Northwest Passage to Asia
Northwest Passage to Asia
The Northwest Passage was long sought by European explorers to shorten the distance and time that merchant ships needed to travel from Europe to Asia. Most explorers attempted to locate a sea channel in the Arctic waters to the north of Canada. The route that was eventually discovered runs from the Atlantic Ocean below Iceland and Greenland, through the Arctic archipelago in northern Canada, and along the northern coast of Alaska into the Pacific Ocean.
Spanish explorers were the first to try to locate this mythical passage from the Pacific side beginning in 1539, but the British soon surpassed them in the sheer number of exploration parties coming from the Atlantic. Martin Frobisher (ca. 1535–1594) discovered Frobisher Bay (1576–1578), John Davis (1543–1605) found Cumberland Sound (1585), and Henry Hudson (1565–1611) explored both the Hudson River and later the Hudson Bay (1609). All of these efforts failed, however, to find a passageway. It is often forgotten that Captain James Cook's (1728–1779) famous expedition of 1776 to 1779, which ended with his death in the Hawaiian Islands, began as a search for a Pacific route to the Northwest Passage.
Disasters were common. In 1845 Sir John Franklin (1786–1847) led a large expedition that completely disappeared. Later explorers determined that Franklin's ships became icelocked near King William Island. After abandoning their ships and making their way back by land, the entire 129-man party died by 1848. One reason for the total loss may be that they had been provisioned with eight thousand tins of food sealed with lead. After 138 years, laboratory tests on three bodies from this ill-fated expedition discovered lethal levels of lead poisoning.
Finally, after more than three hundred years of failure, an exploring party led by Robert McClure (1807–1873) completed the Northwest Passage by a combination of sea and land routes from 1850 to 1854. In 1906 the Norwegian explorer Roald Amundsen (1872–1928) spent a total of three years completing the voyage by sea. The first single-season passage was not accomplished until 1944, however, by Canadian Henry Larsen (1899–1964).

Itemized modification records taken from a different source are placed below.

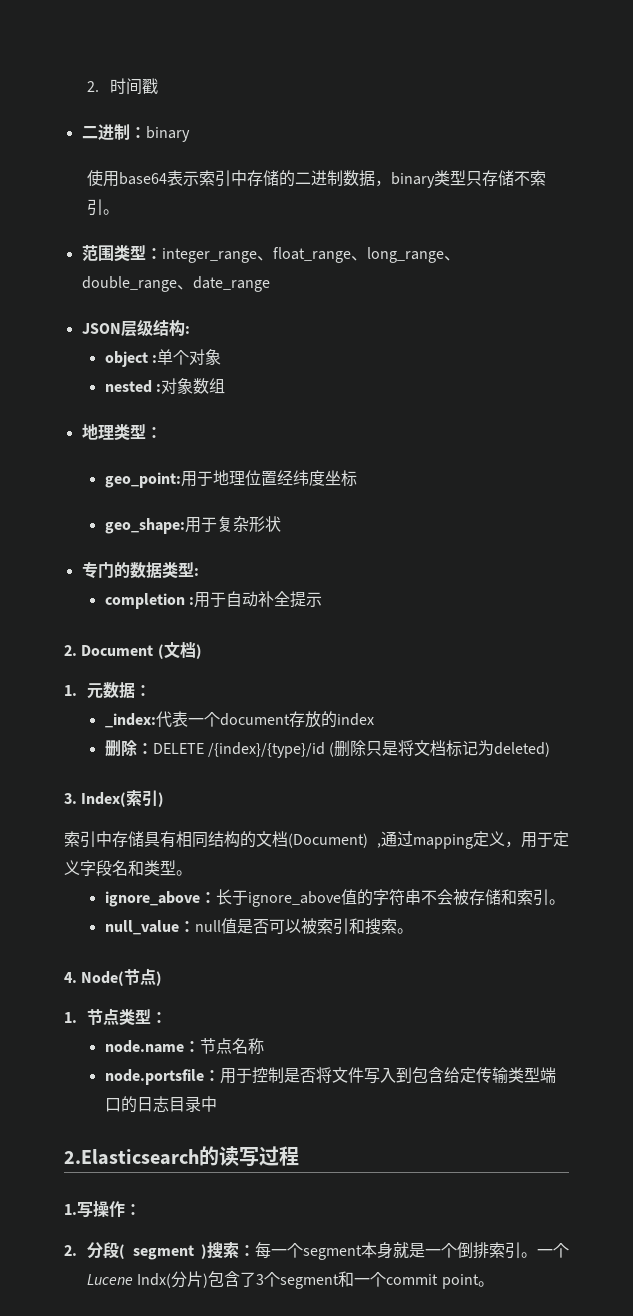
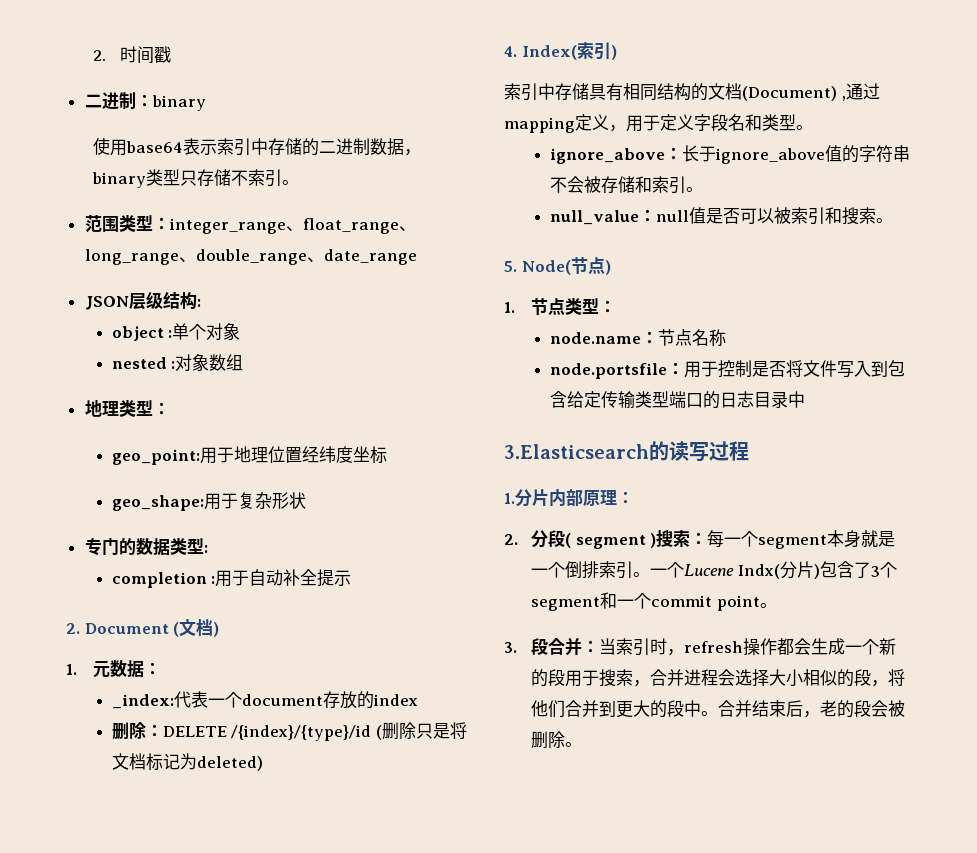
[64,793,77,804] 3. -> [504,46,517,57] 4.
[64,972,77,983] 4. -> [504,261,517,272] 5.
[64,1149,199,1165] 2.Elasticsearch -> [504,444,649,459] 3.Elasticsearch
[77,1201,125,1218] 写操作 -> [515,489,617,507] 分片内部原理
(494, 1284) none -> [504,637,897,656] [531,669,906,687] [531,700,906,718] [531,731,583,749] // 3.段合并：当索引时，refresh操作都会生成一个新的段用于搜索，合并进程会选择大小相似的段，将他们合并到更大的段中。合并结束后，老的段会被删除。

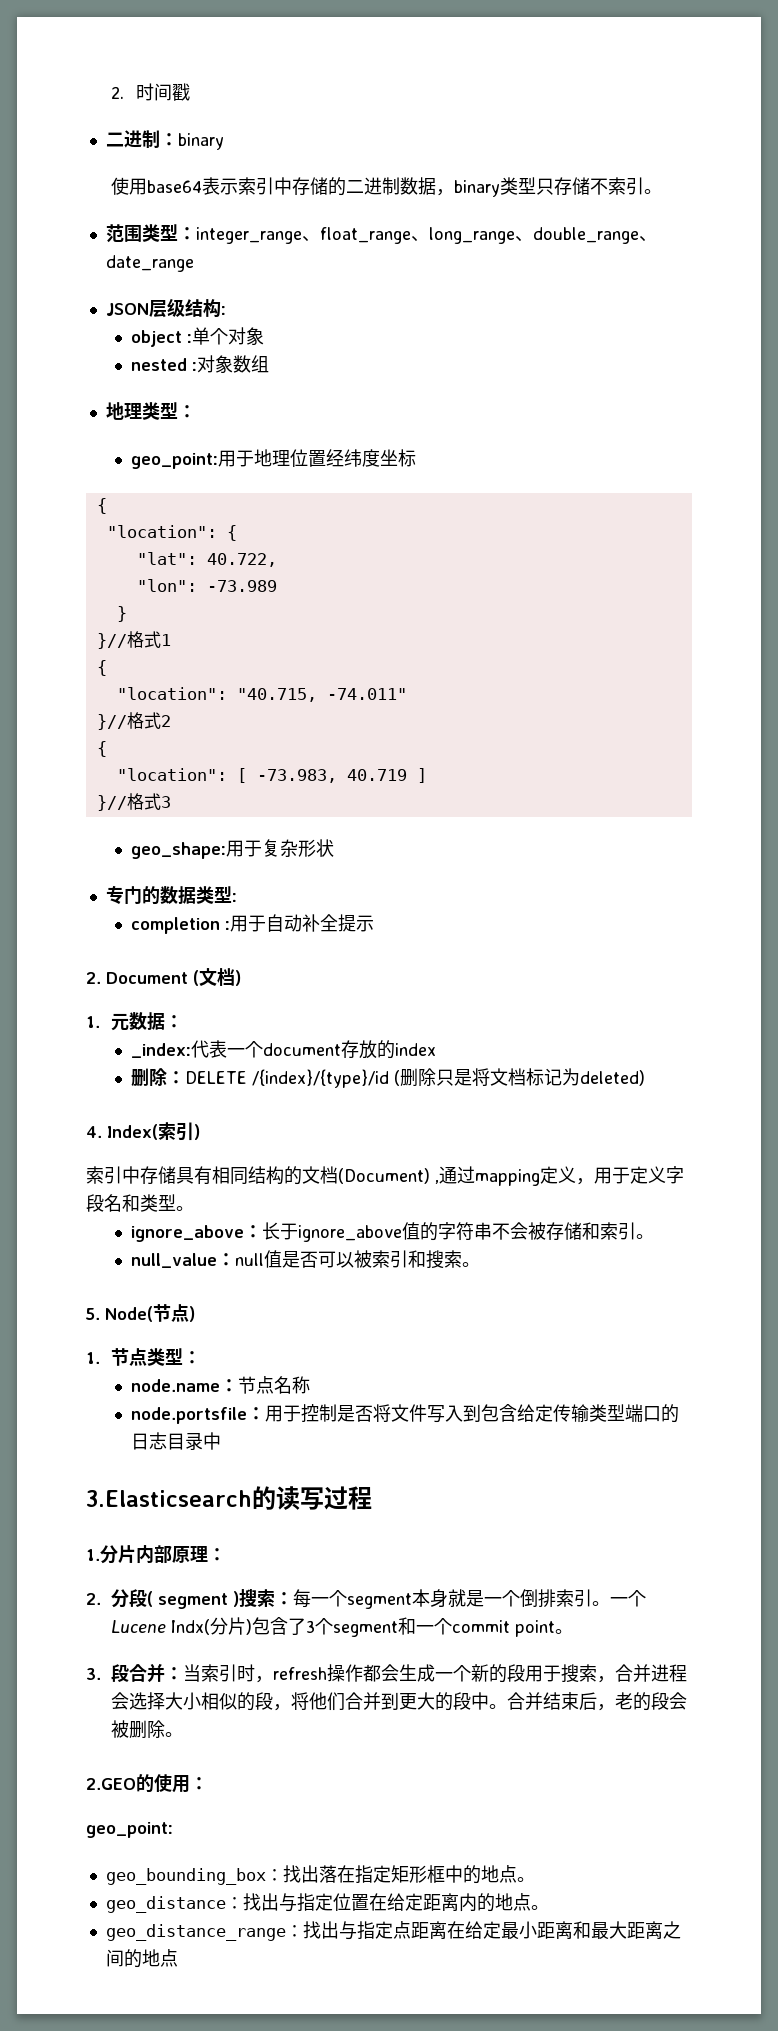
(387, 455) none -> [96,498,107,514] [106,525,237,541] [136,552,277,567] [136,579,277,592] [116,606,127,622] [96,631,171,649] [96,660,107,676] [116,687,407,702] [96,712,171,730] [96,741,107,757] [116,768,427,783] [96,793,171,811] // { // "location": { // "lat": 40.722, // "lon": -73.989 // } // }//格式1 // { // "location": "40.715, -74.011" // }//格式2 // { // "location": [ -73.983, 40.719 ] // }//格式3
(583, 744) none -> [86,1774,208,1793] [86,1822,173,1838] [105,1865,535,1885] [105,1893,549,1913] [105,1921,681,1941] [105,1949,178,1968] // 2.GEO的使用： // geo_point: // geo_bounding_box：找出落在指定矩形框中的地点。 // geo_distance：找出与指定位置在给定距离内的地点。 // geo_distance_range：找出与指定点距离在给定最小距离和最大距离之间的地点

On July 1, 1957, the U. S. Coast Guard cutters Storis, Bramble, and Spar began to search for a deeper channel through the Arctic Ocean. Their success was a historic end to the more than 400-year challenge to find a deepwater route that would let large ships make the Northwest Passage. Upon its return to Greenland, Spar also became the first U.S.-registered vessel to circumnavigate the North American continent, beating Storis home by several weeks.
For all of the negatives that global warming may entail, it may also open the Northwest Passage for increasingly long periods of time. It has been hypothesized that by 2015 an ice-free commercial route will appear in the Arctic during the summer months. If true, this passage will allow ships traveling between Europe and Asia to shave more than four thousand miles off the normal route through Panama. In addition to avoiding delays and canal fees, many large container and tanker ships cannot fit in the almost century-old Panama Canal, forcing them to take the longer and more treacherous route around South America's Cape Horn.
Day, Alan Edwin. Search for the Northwest Passage: An Annotated Bibliography. New York: Garland, 1986.